(Version difference data)
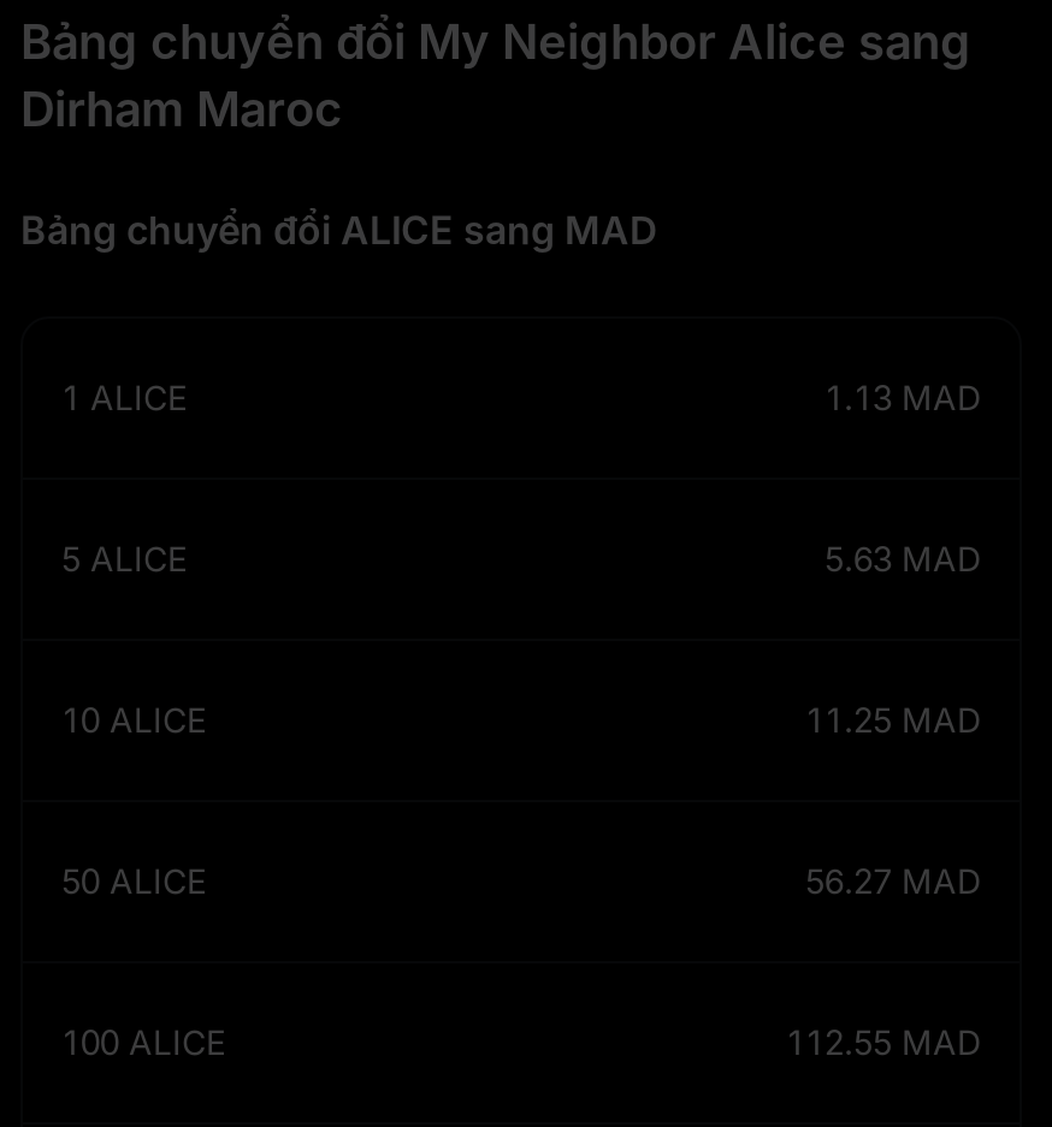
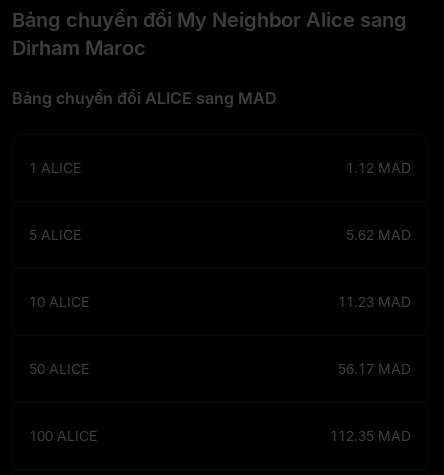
[825,376,981,417] 1.13 MAD -> [346,159,411,176] 1.12 MAD
[825,538,981,579] 5.63 MAD -> [346,226,411,243] 5.62 MAD
[805,699,981,740] 11.25 MAD -> [338,293,411,310] 11.23 MAD
[805,860,981,901] 56.27 MAD -> [338,360,411,377] 56.17 MAD
[786,1021,981,1062] 112.55 MAD -> [330,427,411,444] 112.35 MAD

▸ **TASK REQUIREMENTS**
If a record holds a picture, leave the picture out, but repeat every line exactly.

▸ **REPLY**
[825,376,981,417] 1.13 MAD -> [346,159,411,176] 1.12 MAD
[825,538,981,579] 5.63 MAD -> [346,226,411,243] 5.62 MAD
[805,699,981,740] 11.25 MAD -> [338,293,411,310] 11.23 MAD
[805,860,981,901] 56.27 MAD -> [338,360,411,377] 56.17 MAD
[786,1021,981,1062] 112.55 MAD -> [330,427,411,444] 112.35 MAD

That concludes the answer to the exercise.